Technology investments would be especially risky for the company. Many ideas fail to turn into commercial success, regardless of how much money is poured into them. If the company faces all of the downside risk, but taxes claim over half of the upside reward, the company has a strong reason not to invest in new technology.

The same is true for small entrepreneurs.

Technological innovation has driven almost all of the improvement in people’s material standard of living. Because of business and entrepreneurial innovation, most Americans today can afford things that couldn’t be bought for any price at the turn of the 20th century, like air conditioning, modern medicine, and handheld advanced computing.

Higher taxes on entrepreneurs will stifle innovation, leaving Americans to pay more for lower-quality products.

Perversely, the mere threat of a tax rate increase may be leading some U.S. companies to delay capital investments until after 2021. By putting off certain expenses, companies can recognize more of their taxable income before next year’s expected tax rate hike. That may contribute to weak business investment until after the Christmas shopping season has come and gone.

While there are factors at work besides taxes, it’s notable that net domestic business investment fell 23% between the fourth quarter of 2020 and the second quarter of 2021.

How much upward pressure does the Build Back Better plan put on prices?
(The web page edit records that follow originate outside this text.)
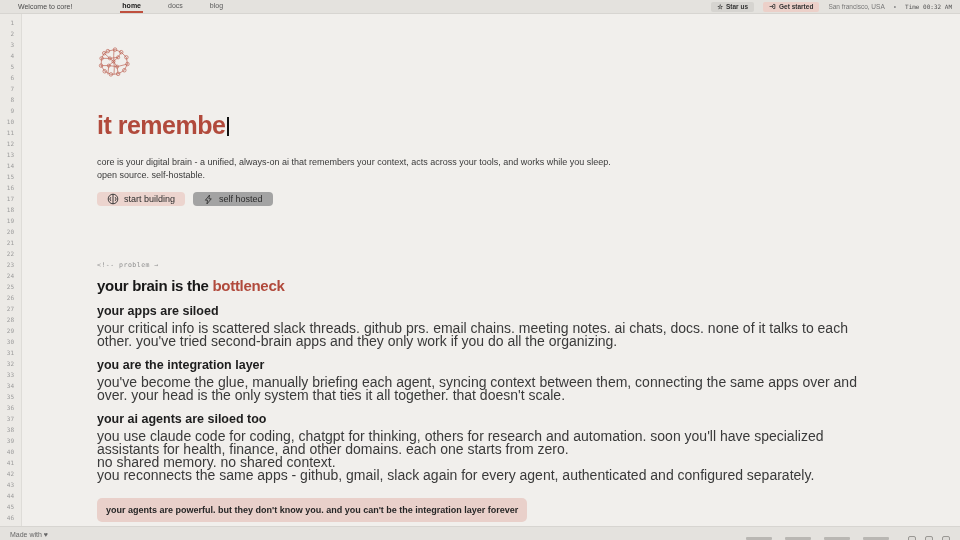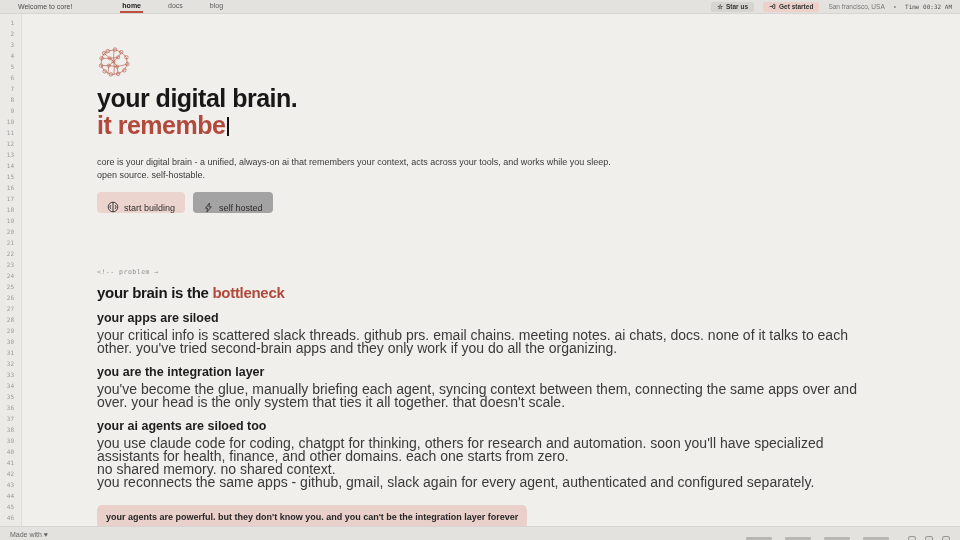--- a/index.html
+++ b/index.html
@@ -205,7 +205,7 @@
   </svg>
 
   <h1 class="hero-title">
-    <span>your digital brain.</span><br>
+    <br>
     <span class="typed">it remembe</span><span class="cursor"></span>
   </h1>
 

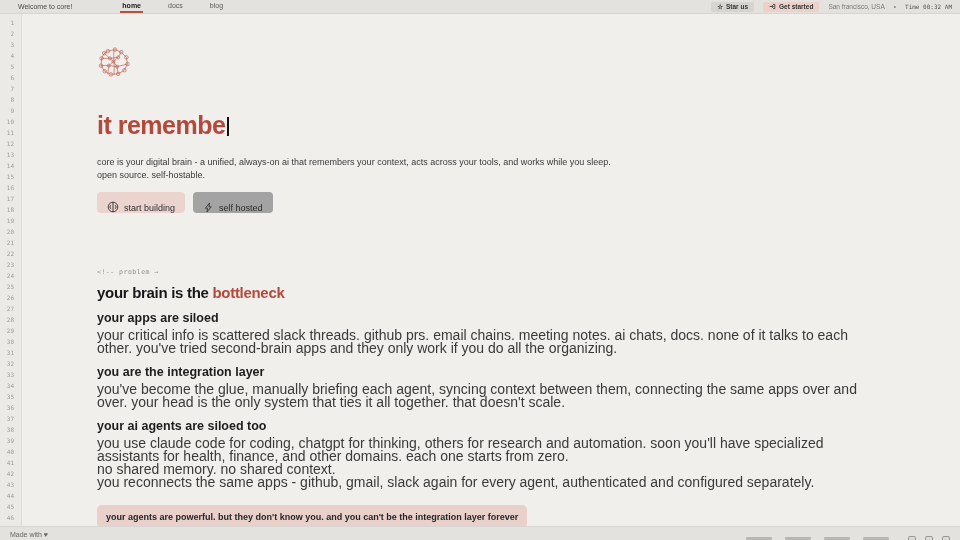--- a/index.html
+++ b/index.html
@@ -61,8 +61,8 @@
 
   .btn-row { margin-top:11px; display:flex; gap:8px; }
   .btn {
-    display:flex; align-items:flex-end; gap:5px;
-    height:21px; padding:0 10px; border-radius:4px; border:none; cursor:pointer;
+    display:flex; align-items:center; gap:5px;
+    height:14px; padding:0 10px; border-radius:4px; border:none; cursor:pointer;
     font-family:"Liberation Sans", sans-serif; font-size:9px; color:#2c2c2c;
   }
   .btn.primary { background:#ecd4ce; }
That depends on how much distortionary spending and new regulation is left in the final package.

For their part, left-wing Democrats in Congress are pushing for enough new spending and government regulation to reshape the role of government in Americans’ lives permanently.

Instead of negotiating with more moderate Democrats to scale back what is included in the bill, some on the left are advocating to keep all proposals intact, but fund them for fewer years.

They expect that if Republicans retake Congress and the White House, they will lack the political resolve to claw back new entitlements.

That argument exposes the budgetary gimmicks already at work in the bill. While the taxes are counted over the 10-year period from 2022 to 2031, most of the social safety net provisions are only funded through 2025. Even now, the Build Back Better social welfare agenda relies on heavy deficit spending to make the math work.

By recklessly adding to the deficit, Build Back Better would push America closer to a reckoning with our large and growing national debt.

When debts and deficits get out of hand, creditors worry and ultimately demand a higher return for the risk they bear. That means interest rates will tend to rise unless the Federal Reserve doubles down on measures that risk future inflation, like buying back its own securities.

With almost $29 trillion of debt, even a 1 percentage point increase in interest rates means trillions of dollars more in interest owed each decade. Unless lawmakers and the Federal Reserve learn restraint, they risk putting the nation through a vicious cycle of more debt, higher interest rates, and soaring inflation.

The United States cannot afford to let deficit spending go unchecked, and it cannot afford the higher prices hiding in liberals’ massive tax-and-spending plan.